Moving largish data from R to H2O - spam detection with Enron emails

Moving around sparse matrices of text data - the limitations of `as.h2o`

This post is the resolution of a challenge I first wrote about in late 2016, moving large sparse data from an R environment onto an H2O cluster for machine learning purposes. In that post, I experimented with functionality recently added by the H2O team to their supporting R package, the ability for as.h2o() to interpret a sparse Matrix object from R and convert it to an H2O frame. The Matrix and as.h2o method is ok for medium sized data but broke down on my hardware with a larger dataset - a bags of words from New York Times articles with 300,000 rows and 102,000 columns. Cell entries are the number of times a particular word is used in the document represented by a row and are mostly empty, so my 12GB laptop has no problem managing the data in a sparse format like Matrix from the Matrix package or a simple triplet matrix from the slam package. I’m not sure what as.h2o does under the hood in converting from Matrix to an H2O frame, but it’s too much for my laptop.

My motivation for this is that I want to use R for convenient pre-processing of textual data using the tidytext approach; but H2O for high powered machine learning. tidytext makes it easy to create a sparse matrix with cast_dtm or cast_sparse, but uploading this to H2O can be a challenge.

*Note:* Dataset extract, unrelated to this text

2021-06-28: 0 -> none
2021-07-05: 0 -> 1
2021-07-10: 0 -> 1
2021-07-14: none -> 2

How to write from R into SVMLight format

After some to-and-fro on Stack Overflow, the best advice was to export the sparse matrix from R into a SVMLight/LIBSVM format text file, then read it into H2O with h2o.importFile(..., parse_type = "SVMLight"). This turned the problem from an difficult and possibly intractable memory managment challenge into a difficult and possibly intractable data formatting and file writing challenge - how to efficiently write files in SVMLight format.

SVMLight format combines a data matrix with some modelling information ie the response value of a model, or “label” as it is (slightly oddly, I think) often called in this world. Instead of a more conventional row-based sparse matrix format which might convey information in row-column-value triples, it uses label-column:value indicators. It looks like this:

1 10:3.4 123:0.5 34567:0.231
0.2 22:1 456:0.3

That example is equivalent to two rows of a sparse matrix with at least 34,567 columns. The first row has 1 as the response value, 3.4 in the 10th column of explanatory variables, and 0.231 in the 34,567th column; the second row has 0.2 as the response value, 1 in the 22nd column, and so on.

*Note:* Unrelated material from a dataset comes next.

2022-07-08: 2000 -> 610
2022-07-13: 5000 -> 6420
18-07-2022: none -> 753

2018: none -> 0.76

Writing data from R into this format is a known problem discussed in this Q&A on Stack Overflow. Unfortunately, the top rated answer to that question, e1071::write.svm is reported as being slow, and also it is integrated into a workflow that requires you to first fit a Support Vector Machine model to the data, a step I wanted to avoid. That Q&A led me to a GitHub repo by zygmuntz that had a (also slow) solution for writing dense matrices into SVMLight format, but that didn’t help me as my data were too large for R to hold in dense format. So I wrote my own version for taking simplet triplet matrices and writing SVMLight format. My first version depended on nested paste statements that were applyd to each row of the data and was still too slow at scale, but with the help of yet another Stack Overflow interaction and some data table wizardry by @Roland this was able to reduce the expected time writing my 300,000 by 83,000 New York Times matrix (having removed stop words) from several centuries to two minutes.

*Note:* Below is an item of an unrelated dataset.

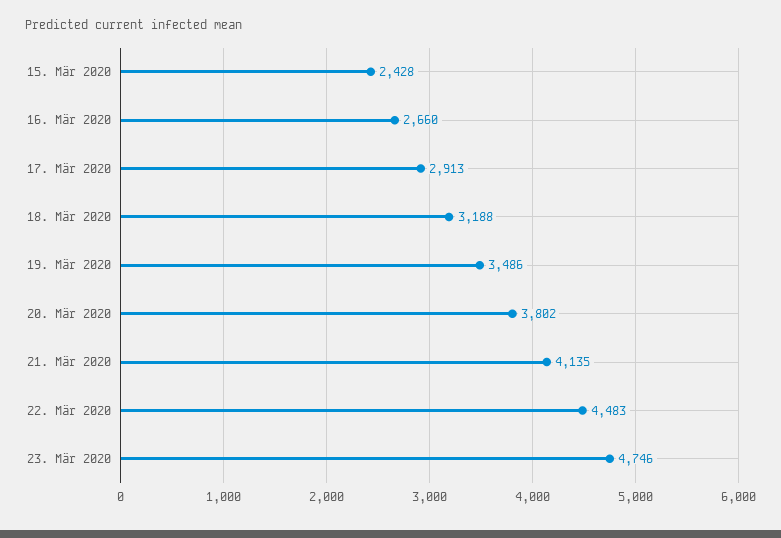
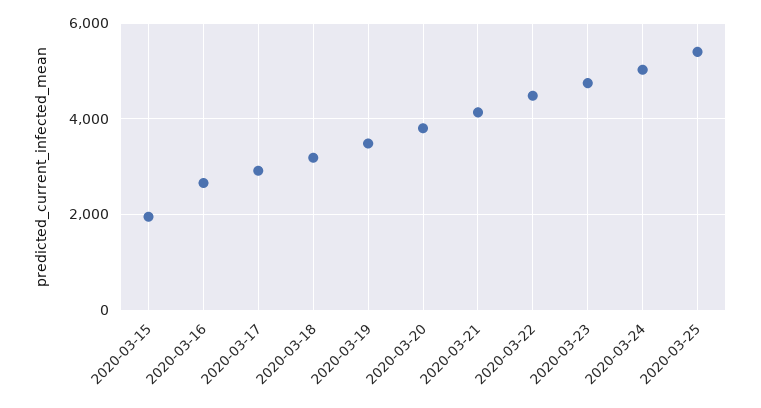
15. Mär 2020: 2428 -> 2000
2020-03-24: none -> 5000
2020-03-25: none -> 5400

I haven’t turned this into a package - it would seem better to find an existing package to add it to than create a package just for this one function, any ideas appreciated. The functions are available on GitHub but in case I end up moving them, here they are in full. One function creates a big character vector; the second writes that to file. This means multiple copies of the data need to be held in R and hence creates memory limitations, but is much much faster than writing it one line at a time (seconds rather than years in my test cases).

library(data.table)
library(slam)

# Convert a simple triplet matrix to svm format
#' @author Peter Ellis
#' @return a character vector of length n = nrow(stm)
calc_stm_svm <- function(stm, y){
  # returns a character vector of length y ready for writing in svm format
  if(!"simple_triplet_matrix" %in% class(stm)){
    stop("stm must be a simple triple matrix")
  }
  if(!is.vector(y) | nrow(stm) != length(y)){
    stop("y should be a vector of length equal to number of rows of stm")
  }
  n <- length(y)
  
  # data.table solution thanks to @roland at http://stackoverflow.com/questions/41477700/optimising-sapply-or-for-paste-to-efficiently-transform-sparse-triplet-m/41478999#41478999
  stm2 <- data.table(i = stm$i, j = stm$j, v = stm$v)
  res <- stm2[, .(i, jv = paste(j, v, sep = ":"))
             ][order(i), .(res = paste(jv, collapse = " ")), by = i][["res"]]
  
  out <- paste(y, res)
  
  return(out)
}


#' @param stm a simple triplet matrix (class exported slam) of features (ie explanatory variables)
#' @param y a vector of labels.  If not provided, a dummy of 1s is provided
#' @param file file to write to.
#' @author Peter Ellis
write_stm_svm <- function(stm, y = rep(1, nrow(stm)), file){
  out <- calc_stm_svm(stm, y)  
  writeLines(out, con = file)
}

Example application - spam detection with the Enron emails

Although I’d used the New York Times bags of words from the UCI machine learning dataset repository for testing the scaling up of this approach, I actually didn’t have anything I wanted to analyse that data for in H2O. So casting around for an example use case I decided on using the Enron email collection for spam detection, first analysed in a 2006 conference paper by V. Metsis, I. Androutsopoulos and G. Paliouras. As well as providing one of the more sensational corporate scandals of recent times, the Enron case has blessed data scientists with one of the largest published sets of emails collected from their natural habitat.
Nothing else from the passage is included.